Mar 20 at 10:30 AM - Sale 2697 -

Sale 2697 - Lot 306

Estimate: $ 600 - $ 900
(PERIODICALS.) Issue of "The New Negro Magazine." Volume II, no. 2. 20 pages including printed wrappers. Quarto, 10½ x 8¼ inches; quite worn, leaves all detached and fragile with wear at edges, though with only minimal loss of text. New York: Clarion Advertising Agency, March 1918

Additional Details

This magazine was founded as the Clarion in August 1917 by the Liberty League of Negro Americans, and the name was soon changed to "The New Negro." While the editor August Valentine Bernier is almost unknown to history, some well-known authors are featured.

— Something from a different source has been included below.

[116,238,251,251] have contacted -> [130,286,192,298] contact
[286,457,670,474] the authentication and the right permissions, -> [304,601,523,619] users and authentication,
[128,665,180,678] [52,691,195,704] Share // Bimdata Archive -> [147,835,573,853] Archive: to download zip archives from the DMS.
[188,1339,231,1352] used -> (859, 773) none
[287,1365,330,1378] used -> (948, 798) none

The lead article "The Primacy of the African Race" was by John Edward Bruce, a.k.a. "Grit." He also contributed short profiles of Frederick Douglass and George Washington. The opening poem "Exultation" was by the son of a Madagascar nobleman, here credited as Andrea Razafkeriefo, and later known as Andy Razaf during a successful career as a songwriter of "Ain't Misbehavin" and other hits. Alexander Rahming, who contributed "The Chief Executive's Peace Aims" and an editorial advocating for the use of "Negro" rather than "colored," was an activist with the Universal Negro Improvement Association. An editorial on "The Cullud Press of Harlem" complains of the focus by the mainstream Black press on sensationalist negative news, which on the subway tended to "draw the anxious and scrutinizing gaze of the other race. . . . The press should be used as an educating medium--not as a toilet."

The only surviving issues we have been able to trace are at Columbia University from Volumes III and IV, some of them edited by Hubert H. Harrison. We may be offering the only surviving example of this ephemeral but significant pre-Garveyite magazine issue.